К Петру, стоявшему с армией под Нарвой, летели одно за другим из Москвы курьерские донесения. Характерно, что 18-го октября первое предложение об организации между патриаршего, правящего «соборика» исходит от боярина Тихона Стрешнева, так страстно боровшегося с Никоном и в этом духе заряженного антиклерикальным настроением. Письмо его к царю звучит так: «Соборную церковь из архиереев кому изволишь ведать? А на Москве архиереев: Смоленской, Крутицкой, Вятской, а преж сего изволение твое было: — ведать Колмогорскому владыке. Только по него не послано. Изволишь ли послать?… Домовых святейшего кому изволишь ведать? А им приказано, кто что ведал при святейшем, тому того и беречь до указу. А ризница запечатана. Тишка Стрешнев челом бьет». В Москве мысль работала коллективно. Во временную привычную формулу между патриаршества уже вкладывали дальнейшие, по существу реформационные планы проведения секуляризующей руки государства, по меньшей мере в области хозяйственно-экономической, в которой правительство царя Федора Алексеевича сделало большую уступку после никоновской иерархии. Монастырский Приказ, управлявший церковными вотчинами, вновь был отдан из рук государства в руки иерархии. Теперь мысль светских реформаторов минимально устремлялась, на этот пункт и спешила восстановить завоеванный государством еще при свержении Никона реальный хозяйственный и финансовый контроль над всей церковной экономикой. Первым выразителем этого проекта и был в своем докладе, присланном под Нарву, тогдашний министр финансов, так называемый «прибыльщик», Алексей Курбатов. Предлагая скромно ряд конкретных мер, Курбатов обнаруживает под ними очень важные принципиальные предпосылки. Он пишет Петру: «Бог… предаде в самодержавствие твое люди… в житейских потребах управляти в правду. Ныне же, всемилостивейший государь, видим, яко и в духовных хощет Бог, да ты попечешися и усмотриши: правительства того от многих поползновения. Понеже яко же тебе, государь, известно, святейший патриарх от временные переселился в жизнь вечную, а и в животе его за болезнью его усмотрение то было ему трудно. Видишь и ныне, ежели, государь, те же будут во управлении, добра никакого не будет…
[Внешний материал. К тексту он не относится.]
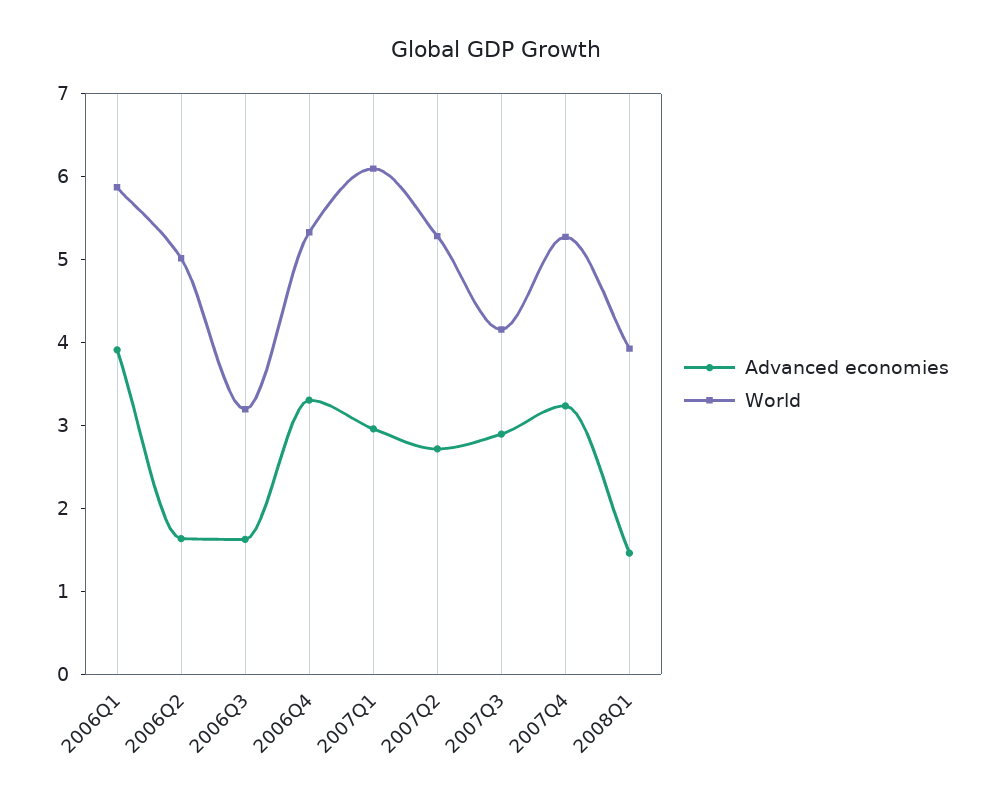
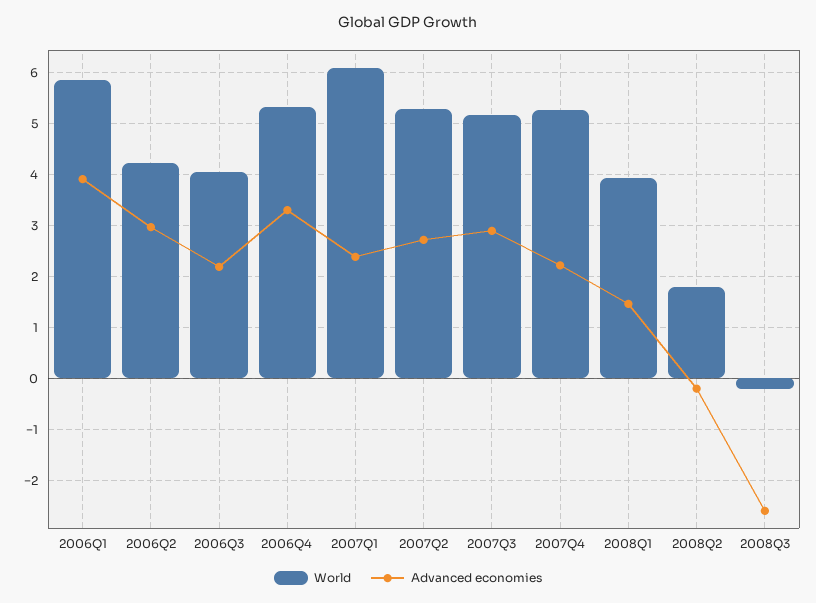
Advanced economies, 2006Q2: 1.6 -> 3
World, 2006Q2: 5 -> 4.2
Advanced economies, 2006Q3: 1.6 -> 2.2
World, 2006Q3: 3.2 -> 4
Advanced economies, 2007Q1: 3 -> 2.4
World, 2007Q3: 4.2 -> 5.2
Advanced economies, 2007Q4: 3.2 -> 2.2
World, 2008Q2: none -> 1.8
Advanced economies, 2008Q2: none -> -0.2
World, 2008Q3: none -> -0.2
Advanced economies, 2008Q3: none -> -2.6

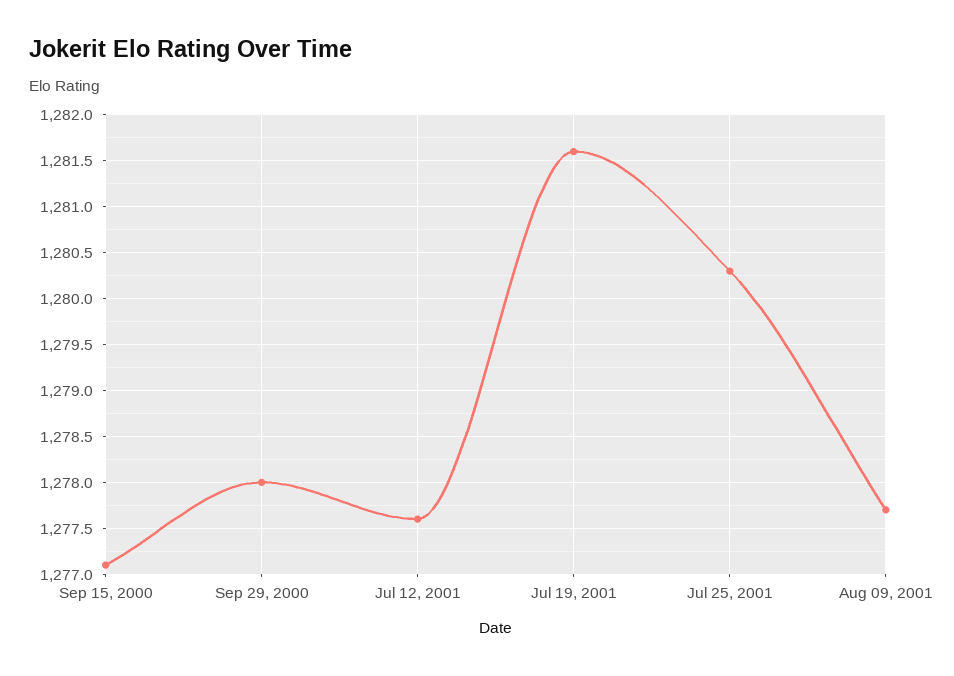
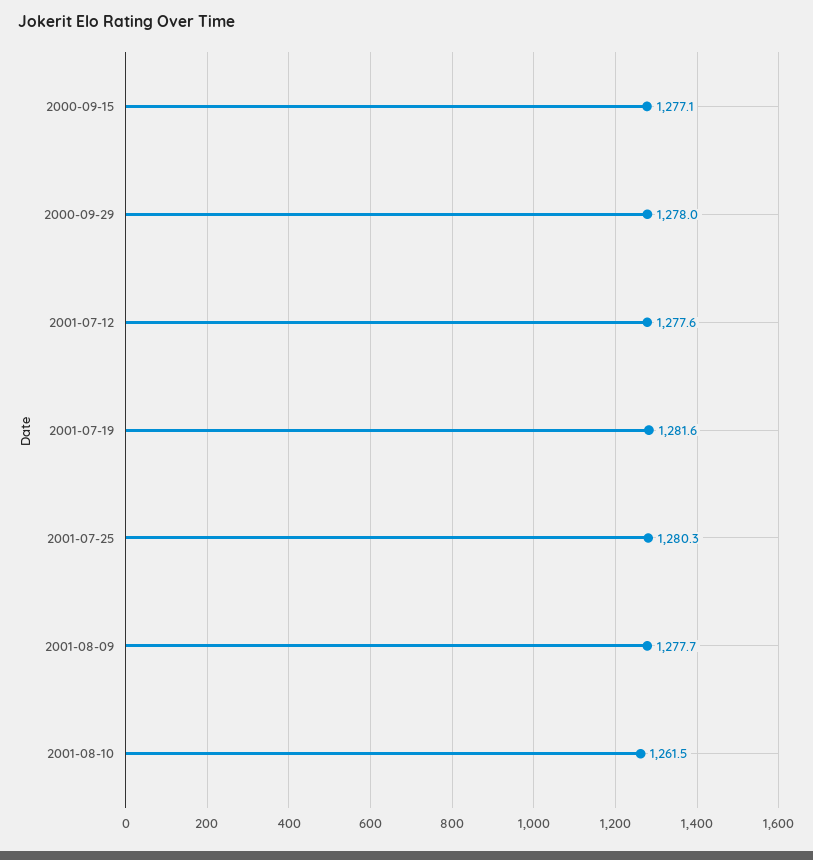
2001-08-10: none -> 1261.5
И сего ради молю тя, государя, благоволи всему смотрети и попещися ради премногие за сие от Бога тебе, государю, милости: — избрати в сие духовное управление на время из архиереев могущего оное управити и к нему четырех человек из монахов ведущих писания, чтобы без их избрания рук ниже в диаконы кто посвящен был.
О избрании же, государь, патриарха мню, достоит до времени обождати,да во всем всего сам твое самодержавие изволишь усмотрети.
Ко усмотрению же над всеми и собранию домовые казны достоит, государь, избрати кого тебе, государю, от усердных. Зело, государь, ныне во всем видится слабо и неисправно.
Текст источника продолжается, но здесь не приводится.